Retrospective and observational. Prolonged mechanical ventilation was defined as mechanical ventilation via an endotracheal tube for longer than 72 hours.

Study Setting:

Single large university hospital.


All adults undergoing AAR-DHCA in 2000 and 2001.

Main Results:

Cohort size was 144. Antifibrinolytic exposure was 100%: aprotinin 66% and aminocaproic acid 34%. The incidence of AF was 21.5 %. PMV did not independently predict for mortality or prolonged stay in the intensive care unit.The multivariate predictors for PMV were chronic obstructive pulmonary disease, stroke, and infection.
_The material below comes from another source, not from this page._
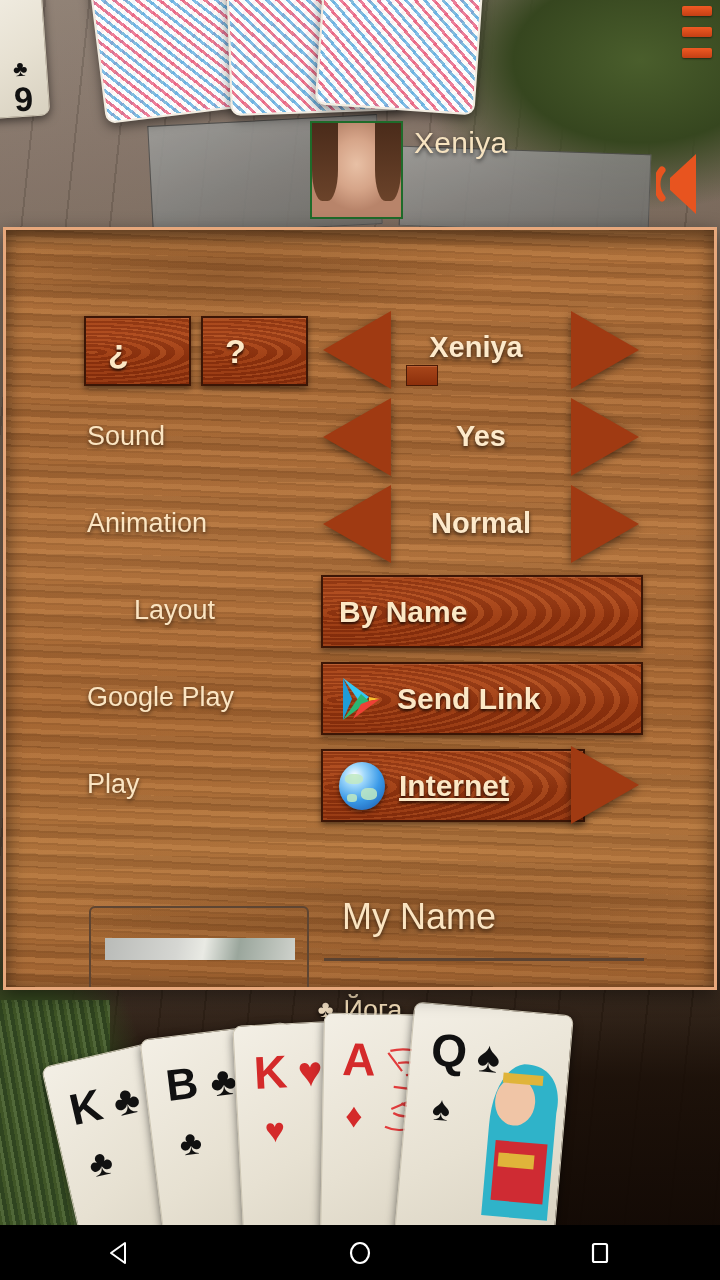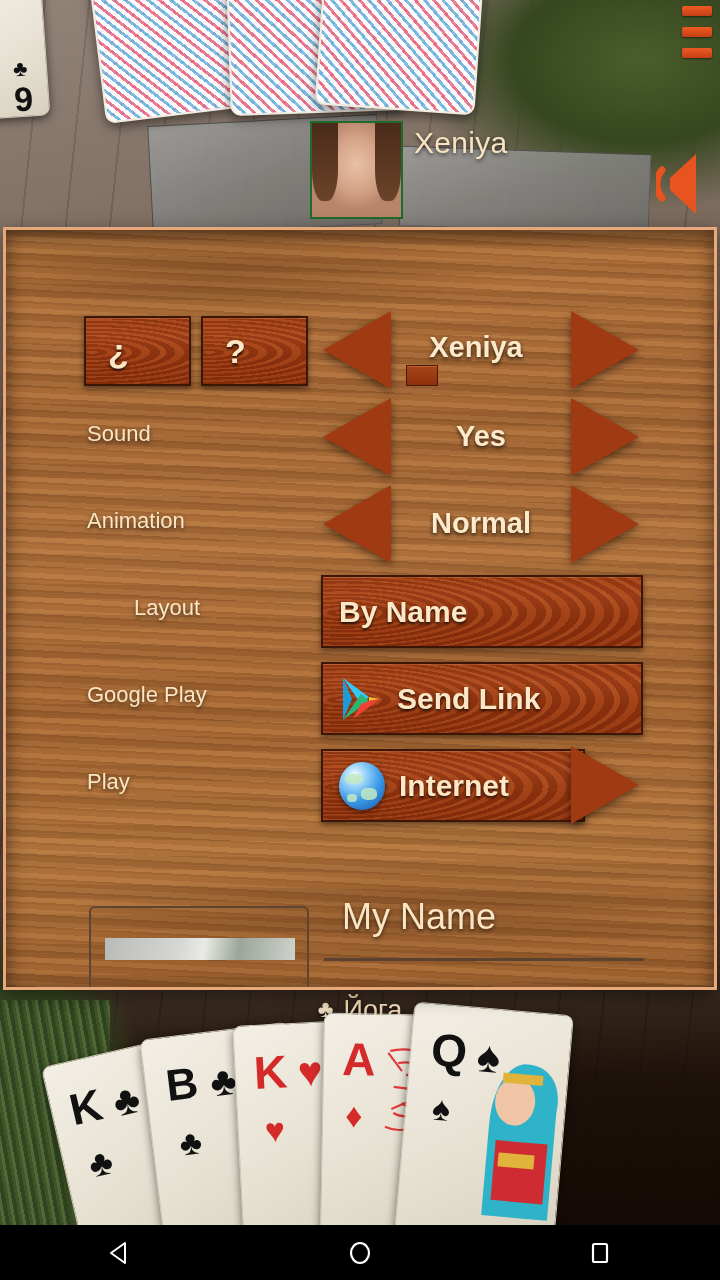"Sound" .row-label { font-size: 22px -> 27px }
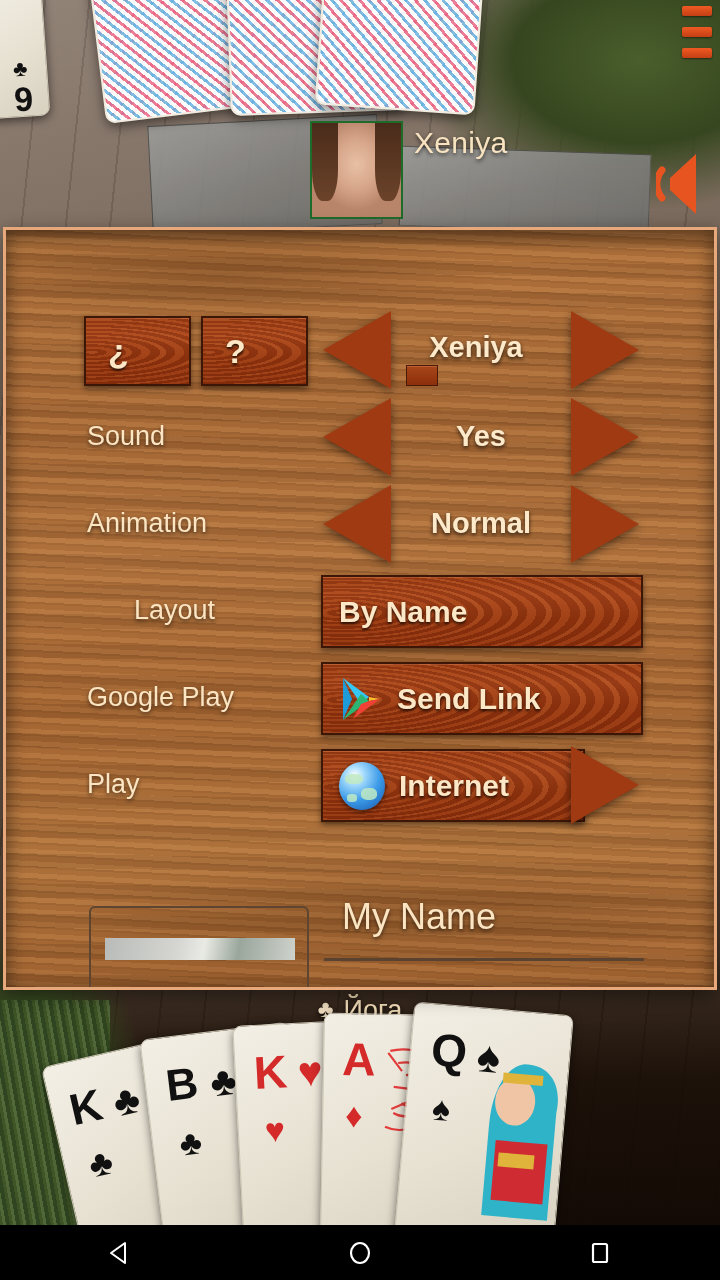"Internet" div.wood-btn { text-decoration: none -> underline }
In multivariate analysis, aprotinin exposure has no significant association with PMV.


PMV after AAR-DHCA is common, but does not independently predict mortality or ICU stay. The risk of PMV after AAR-DHCA increases with preexisting chronic obstructive pulmonary disease, stroke and infection. Perioperative intervention should focus on protection against stroke and infection.